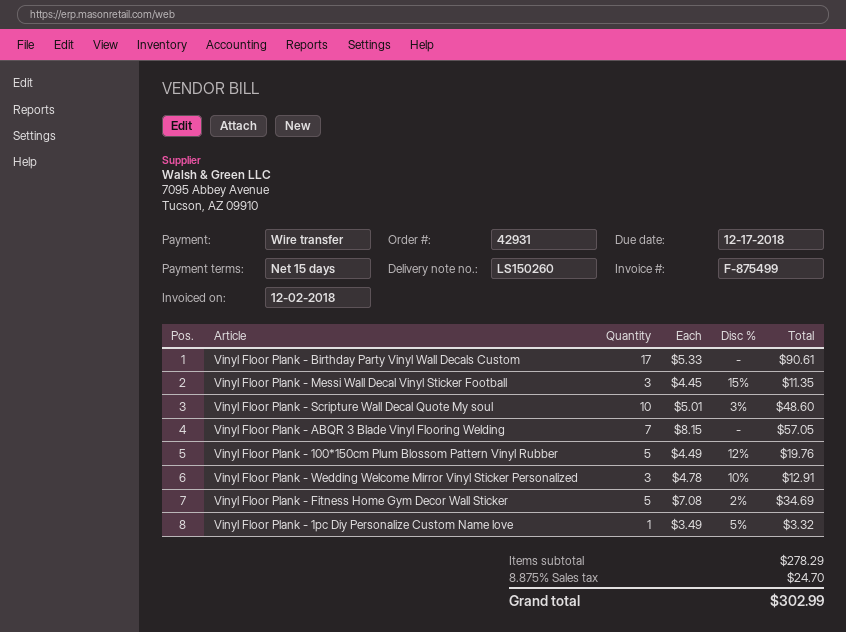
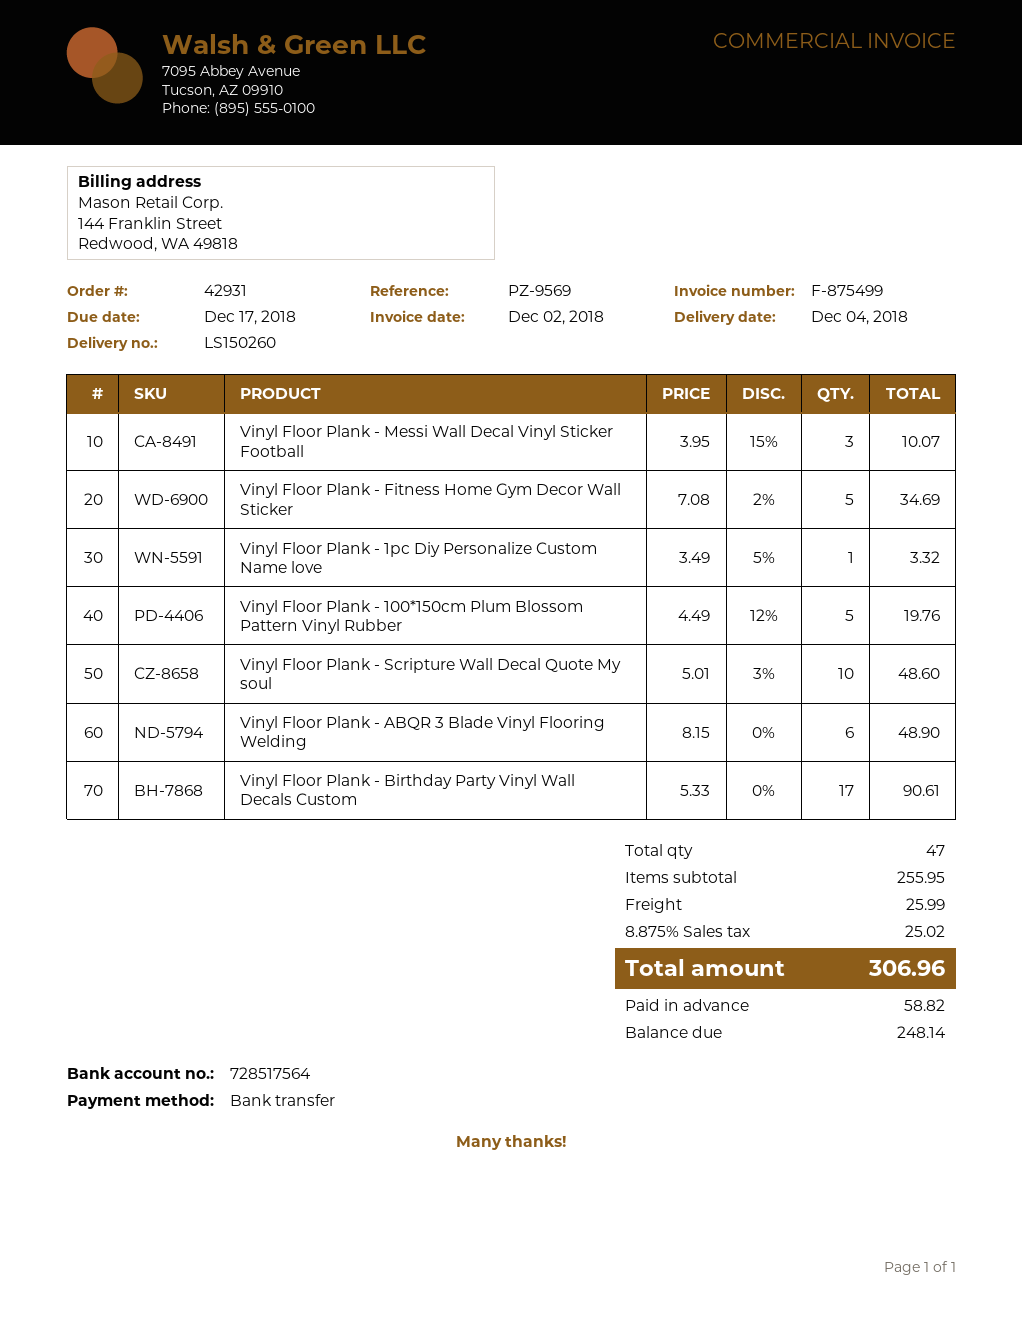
Vinyl Floor Plank - Messi Wall Decal Vinyl Sticker Football: 3 x 4.45 - 15% = 11.35 -> 3 x 3.95 - 15% = 10.07
Vinyl Floor Plank - ABQR 3 Blade Vinyl Flooring Welding: 7 x 8.15 = 57.05 -> 6 x 8.15 = 48.90
Vinyl Floor Plank - Wedding Welcome Mirror Vinyl Sticker Personalized: 3 x 4.78 - 10% = 12.91 -> none
subtotal: 278.29 -> 255.95
shipping: none -> 25.99
tax: 8.875% = 24.70 -> 8.875% = 25.02
total: 302.99 -> 306.96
──────
THE TASK: For the records above, state how many lines include "Sticker", giving no more than the number.

WRITTEN RESPONSE: 2